— What to produce —
Although pictures appear in the records, the copy must leave them out and match everything else exactly.

— Information shown —
===============

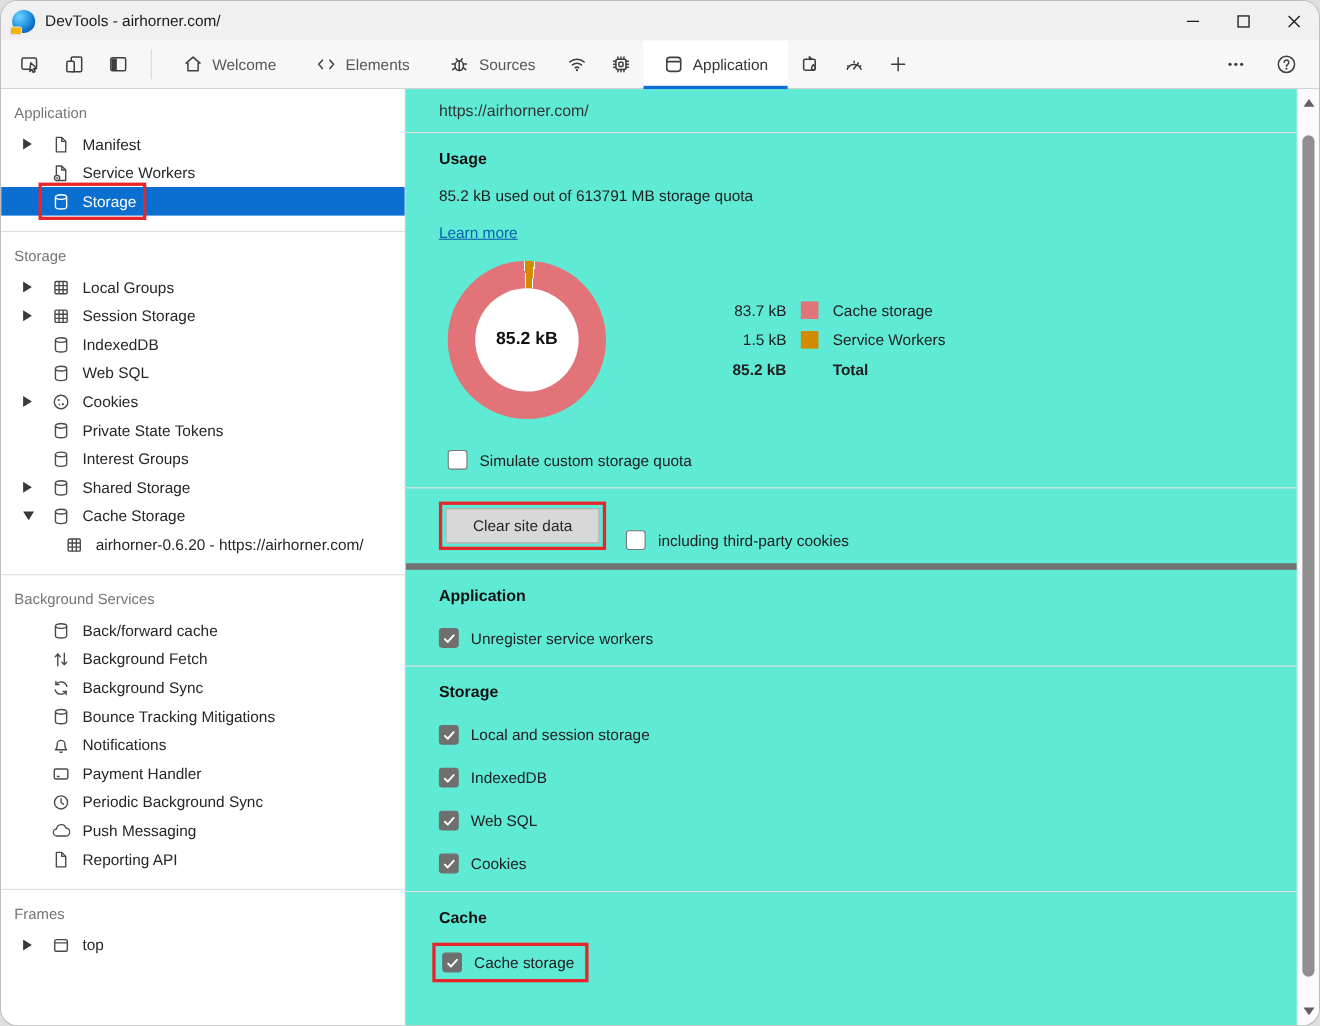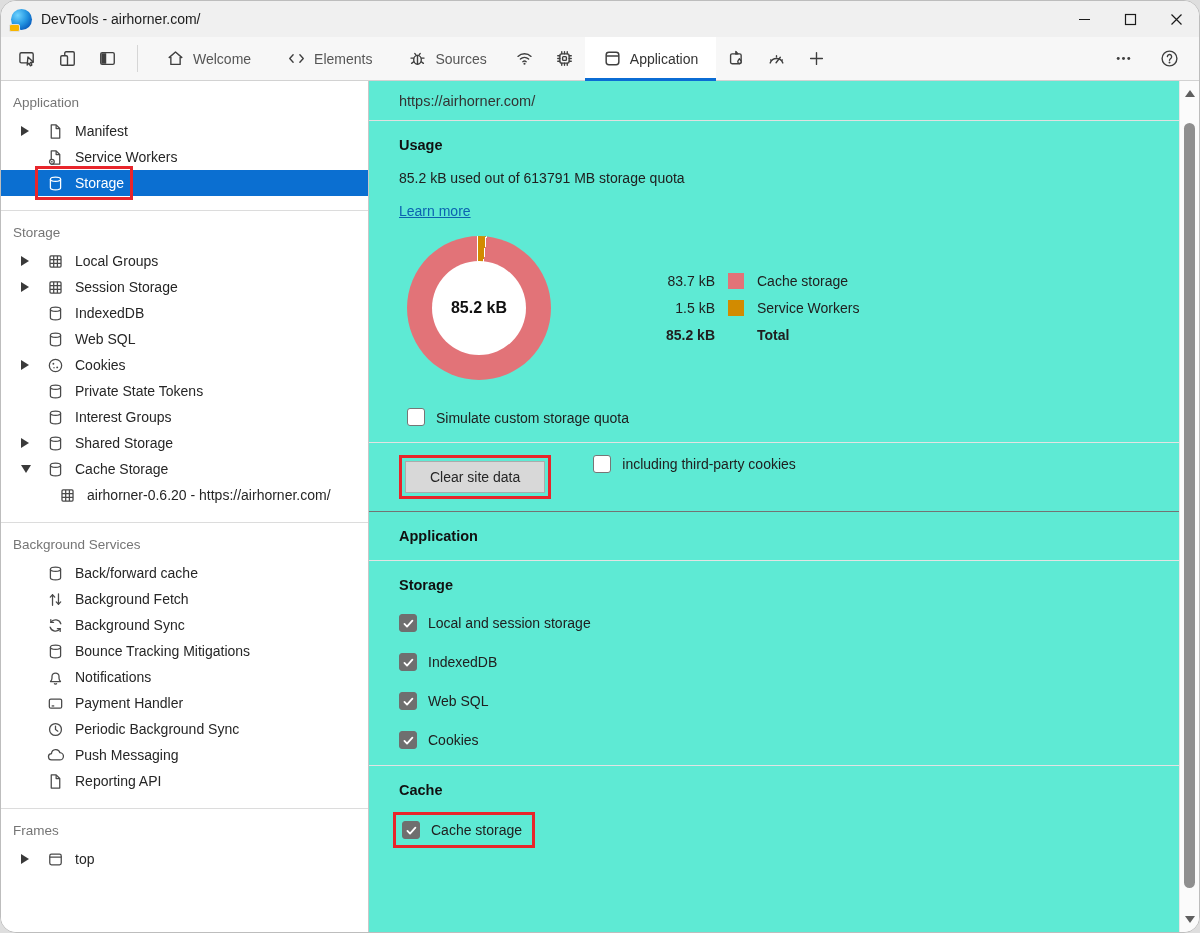--- a/index.html
+++ b/index.html
@@ -118,21 +118,21 @@
   .cb{
     width:18px;height:18px;border:1px solid #767676;border-radius:3px;background:#fff;
     display:inline-flex;align-items:center;justify-content:center;flex:none;
   }
   .cb svg{width:13px;height:13px;display:none;}
   .cb.checked{background:#6f6f6f;border-color:#6f6f6f;}
   .cb.checked svg{display:block;}
 
   .sim-row{margin-top:28px;display:flex;align-items:flex-end;gap:11px;font-size:14px;color:#202020;padding-left:8px;margin-bottom:0;}
 
-  .clear-row{border-bottom:1px solid #737373;padding:12px 30px;display:flex;align-items:flex-start;gap:42px;}
+  .clear-row{border-bottom:6px solid #737373;padding:12px 30px;display:flex;align-items:flex-end;gap:18px;}
   .annot-wrap{border:3px solid var(--annotation_red,#e8252b);padding:3px;display:inline-flex;align-items:center;}
   .clear-btn{
     background:#d8d8d8;border:1px solid #ababab;padding:7px 24px;font-size:14px;color:#262626;
     font-family:inherit;
   }
   .inline-cb{display:flex;align-items:center;gap:11px;font-size:14px;color:#202020;}
 
   .opt-row{display:flex;align-items:center;gap:11px;margin-top:21px;font-size:14px;color:#202020;}
   .sec.last{border-bottom:none;}
   .annot-wrap.cache-annot{padding:6px 10px 6px 6px;margin-top:14px;margin-left:-6px;}
@@ -613,20 +613,28 @@
           <button class="clear-btn">Clear site data</button>
         </span>
         <span class="inline-cb">
           <span class="cb"></span>
           <span>including third-party cookies</span>
         </span>
       </div>
 
       <div class="sec">
         <div class="sec-h">Application</div>
+        <div class="opt-row">
+          <span class="cb checked">
+              <svg viewBox="0 0 16 16" fill="none" stroke="#fff" stroke-width="2.2" stroke-linecap="round" stroke-linejoin="round">
+                <path d="M3 8.6l3.2 3.2 6.6-7.4"></path>
+              </svg>
+            </span>
+          <span>Unregister service workers</span>
+        </div>
       </div>
 
       <div class="sec">
         <div class="sec-h">Storage</div>
         <div class="opt-row">
           <span class="cb checked">
               <svg viewBox="0 0 16 16" fill="none" stroke="#fff" stroke-width="2.2" stroke-linecap="round" stroke-linejoin="round">
                 <path d="M3 8.6l3.2 3.2 6.6-7.4"></path>
               </svg>
             </span>

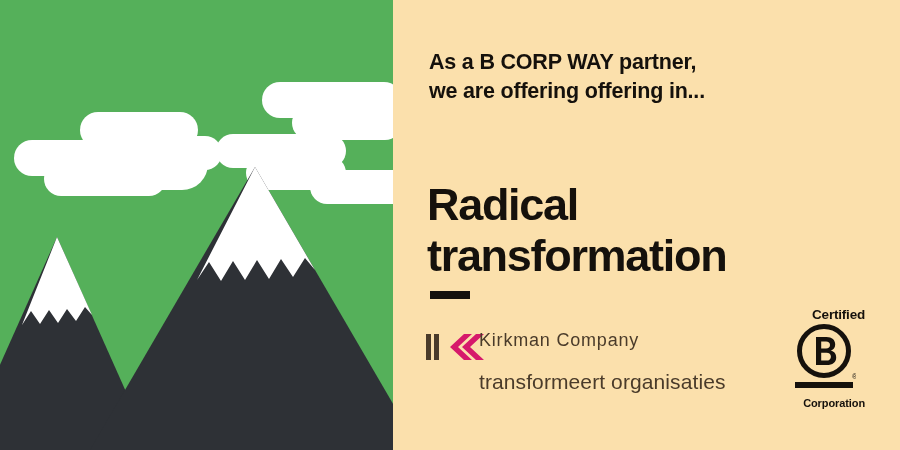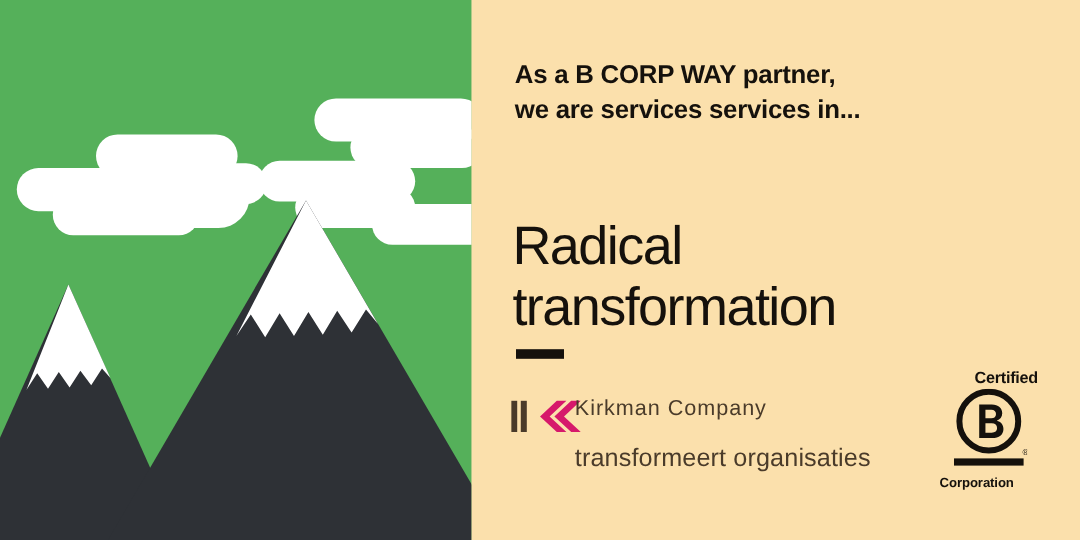--- a/index.html
+++ b/index.html
@@ -54,21 +54,21 @@
     color: #15110C;
     white-space: pre-line;
   }
 
   .headline {
     position: absolute;
     left: 34px;
     top: 150px;
     width: 460px;
     font-size: 45px;
-    font-weight: normal;
+    font-weight: bold;
     line-height: 1.12;
     letter-spacing: -1.3px;
     color: #15110C;
     white-space: pre-line;
   }
 
   .rule {
     position: absolute;
     left: 37px;
     top: 291px;
@@ -135,21 +135,21 @@
     left: 9px;
     top: 17px;
     width: 64px;
     height: 68px;
   }
   .bcorp-bottom {
     position: absolute;
     left: 0;
     top: 90px;
     width: 82px;
-    text-align: left;
+    text-align: right;
     font-size: 11px;
     font-weight: bold;
     letter-spacing: -0.1px;
     color: #15110C;
   }
 </style>
 </head>
 <body>
 
 <div id="banner">
@@ -185,21 +185,21 @@
       <g>
         <polygon points="255,167 420,450 90,450" fill="#2E3136"></polygon>
         <path d="M255,167 L315,270 L305,258 L293,277 L281,259 L269,279 L257,260 L245,280 L233,261 L221,281 L209,262 L197,280 Z" fill="#FFFFFF"></path>
       </g>
     </svg>
   </div>
 
   <div id="content">
 
     <div class="kicker">As a B CORP WAY partner,
-we are services services in...</div>
+we are offering offering in...</div>
 
     <h1 class="headline">Radical
 transformation</h1>
 
     <div class="rule"></div>
 
     <div id="kirkman-logo">
       <svg id="kirkman-mark" viewBox="0 0 58 30" xmlns="http://www.w3.org/2000/svg">
         <rect x="0" y="2" width="5" height="26" fill="#4A3B2A"></rect>
         <rect x="8" y="2" width="5" height="26" fill="#4A3B2A"></rect>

===============

— Result for this task —
--- a/index.html
+++ b/index.html
@@ -118,21 +118,21 @@
   .cb{
     width:18px;height:18px;border:1px solid #767676;border-radius:3px;background:#fff;
     display:inline-flex;align-items:center;justify-content:center;flex:none;
   }
   .cb svg{width:13px;height:13px;display:none;}
   .cb.checked{background:#6f6f6f;border-color:#6f6f6f;}
   .cb.checked svg{display:block;}
 
   .sim-row{margin-top:28px;display:flex;align-items:flex-end;gap:11px;font-size:14px;color:#202020;padding-left:8px;margin-bottom:0;}
 
-  .clear-row{border-bottom:1px solid #737373;padding:12px 30px;display:flex;align-items:flex-start;gap:42px;}
+  .clear-row{border-bottom:6px solid #737373;padding:12px 30px;display:flex;align-items:flex-end;gap:18px;}
   .annot-wrap{border:3px solid var(--annotation_red,#e8252b);padding:3px;display:inline-flex;align-items:center;}
   .clear-btn{
     background:#d8d8d8;border:1px solid #ababab;padding:7px 24px;font-size:14px;color:#262626;
     font-family:inherit;
   }
   .inline-cb{display:flex;align-items:center;gap:11px;font-size:14px;color:#202020;}
 
   .opt-row{display:flex;align-items:center;gap:11px;margin-top:21px;font-size:14px;color:#202020;}
   .sec.last{border-bottom:none;}
   .annot-wrap.cache-annot{padding:6px 10px 6px 6px;margin-top:14px;margin-left:-6px;}
@@ -613,20 +613,28 @@
           <button class="clear-btn">Clear site data</button>
         </span>
         <span class="inline-cb">
           <span class="cb"></span>
           <span>including third-party cookies</span>
         </span>
       </div>
 
       <div class="sec">
         <div class="sec-h">Application</div>
+        <div class="opt-row">
+          <span class="cb checked">
+              <svg viewBox="0 0 16 16" fill="none" stroke="#fff" stroke-width="2.2" stroke-linecap="round" stroke-linejoin="round">
+                <path d="M3 8.6l3.2 3.2 6.6-7.4"></path>
+              </svg>
+            </span>
+          <span>Unregister service workers</span>
+        </div>
       </div>
 
       <div class="sec">
         <div class="sec-h">Storage</div>
         <div class="opt-row">
           <span class="cb checked">
               <svg viewBox="0 0 16 16" fill="none" stroke="#fff" stroke-width="2.2" stroke-linecap="round" stroke-linejoin="round">
                 <path d="M3 8.6l3.2 3.2 6.6-7.4"></path>
               </svg>
             </span>

--- a/index.html
+++ b/index.html
@@ -54,21 +54,21 @@
     color: #15110C;
     white-space: pre-line;
   }
 
   .headline {
     position: absolute;
     left: 34px;
     top: 150px;
     width: 460px;
     font-size: 45px;
-    font-weight: normal;
+    font-weight: bold;
     line-height: 1.12;
     letter-spacing: -1.3px;
     color: #15110C;
     white-space: pre-line;
   }
 
   .rule {
     position: absolute;
     left: 37px;
     top: 291px;
@@ -135,21 +135,21 @@
     left: 9px;
     top: 17px;
     width: 64px;
     height: 68px;
   }
   .bcorp-bottom {
     position: absolute;
     left: 0;
     top: 90px;
     width: 82px;
-    text-align: left;
+    text-align: right;
     font-size: 11px;
     font-weight: bold;
     letter-spacing: -0.1px;
     color: #15110C;
   }
 </style>
 </head>
 <body>
 
 <div id="banner">
@@ -185,21 +185,21 @@
       <g>
         <polygon points="255,167 420,450 90,450" fill="#2E3136"></polygon>
         <path d="M255,167 L315,270 L305,258 L293,277 L281,259 L269,279 L257,260 L245,280 L233,261 L221,281 L209,262 L197,280 Z" fill="#FFFFFF"></path>
       </g>
     </svg>
   </div>
 
   <div id="content">
 
     <div class="kicker">As a B CORP WAY partner,
-we are services services in...</div>
+we are offering offering in...</div>
 
     <h1 class="headline">Radical
 transformation</h1>
 
     <div class="rule"></div>
 
     <div id="kirkman-logo">
       <svg id="kirkman-mark" viewBox="0 0 58 30" xmlns="http://www.w3.org/2000/svg">
         <rect x="0" y="2" width="5" height="26" fill="#4A3B2A"></rect>
         <rect x="8" y="2" width="5" height="26" fill="#4A3B2A"></rect>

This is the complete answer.